Modification records:
##############################

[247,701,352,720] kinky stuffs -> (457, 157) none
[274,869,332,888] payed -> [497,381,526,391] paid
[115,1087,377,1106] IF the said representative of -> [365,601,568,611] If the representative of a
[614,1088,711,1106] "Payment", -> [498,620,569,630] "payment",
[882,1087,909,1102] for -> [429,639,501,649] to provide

##############################

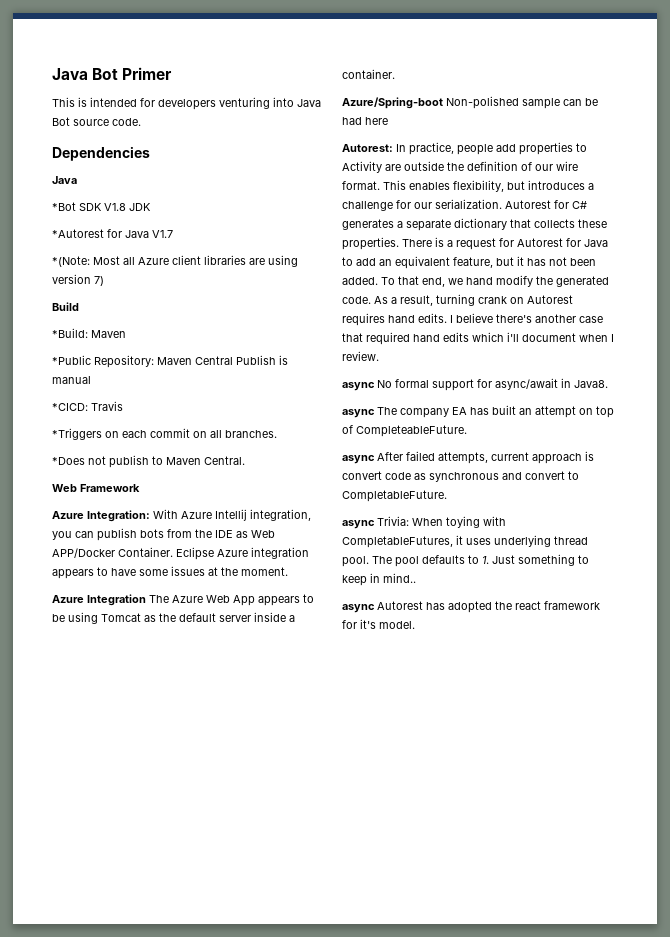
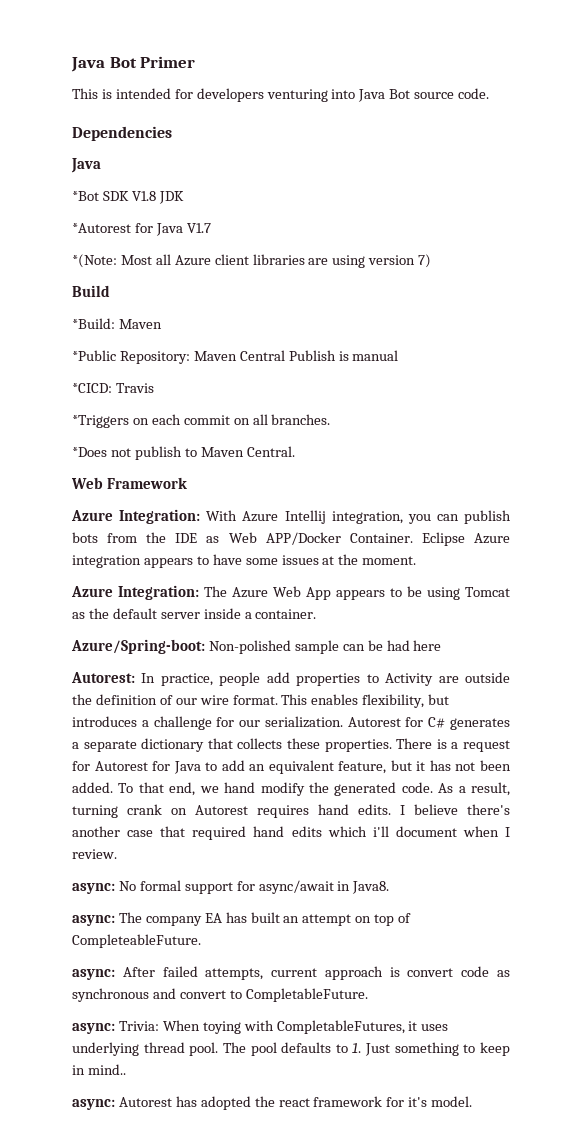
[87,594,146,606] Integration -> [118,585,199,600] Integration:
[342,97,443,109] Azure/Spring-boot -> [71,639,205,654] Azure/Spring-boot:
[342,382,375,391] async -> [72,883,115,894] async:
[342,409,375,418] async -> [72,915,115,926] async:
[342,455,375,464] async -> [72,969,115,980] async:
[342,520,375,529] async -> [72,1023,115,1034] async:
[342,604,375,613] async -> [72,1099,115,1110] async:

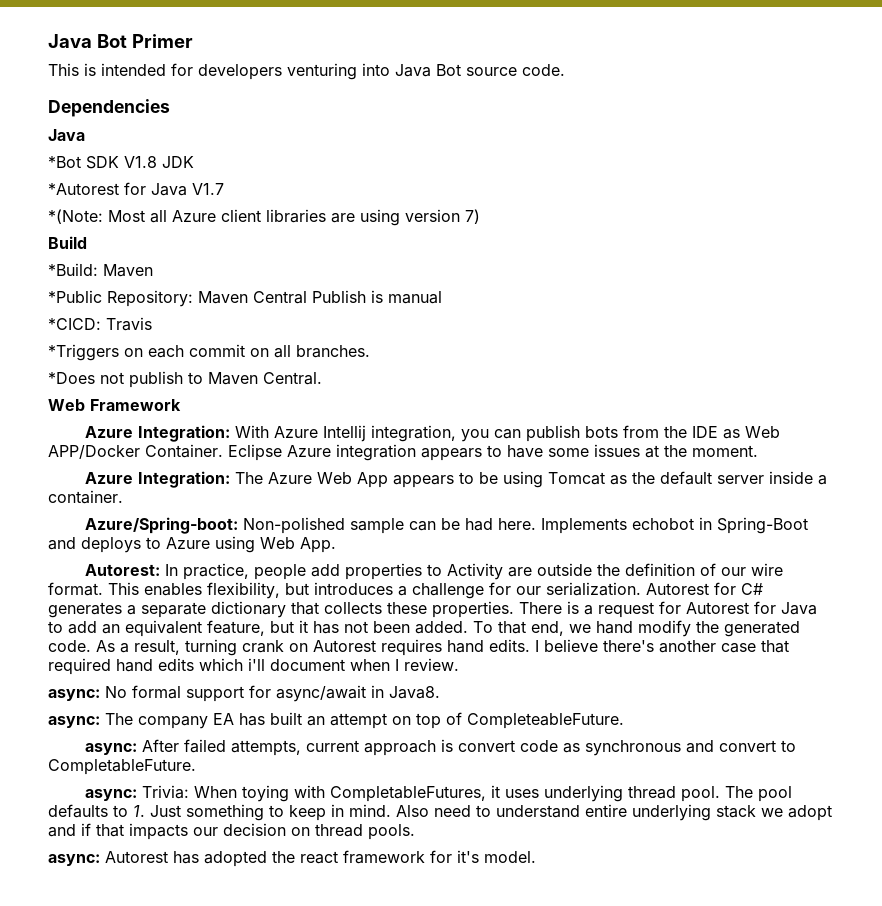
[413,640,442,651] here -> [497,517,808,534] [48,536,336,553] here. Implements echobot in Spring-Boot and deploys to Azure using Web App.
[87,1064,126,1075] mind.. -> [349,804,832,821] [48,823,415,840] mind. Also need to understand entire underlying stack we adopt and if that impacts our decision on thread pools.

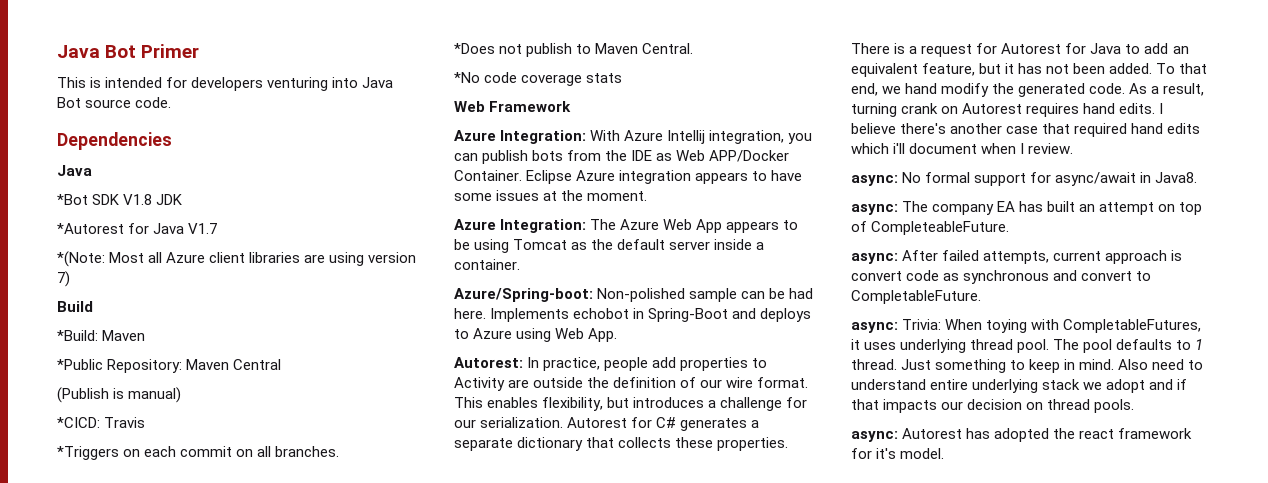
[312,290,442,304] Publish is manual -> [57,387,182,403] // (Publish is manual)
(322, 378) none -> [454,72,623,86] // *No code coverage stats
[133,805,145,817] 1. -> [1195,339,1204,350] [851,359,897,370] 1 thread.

##############################

TASK REQUIREMENTS:
Return a word-for-word copy of the lines above from the one holding "[342,382,375,391] async ->" through the one holding "[342,604,375,613] async ->", with both of them included and nothing besides.

THE COMPLETED TASK:
[342,382,375,391] async -> [72,883,115,894] async:
[342,409,375,418] async -> [72,915,115,926] async:
[342,455,375,464] async -> [72,969,115,980] async:
[342,520,375,529] async -> [72,1023,115,1034] async:
[342,604,375,613] async -> [72,1099,115,1110] async:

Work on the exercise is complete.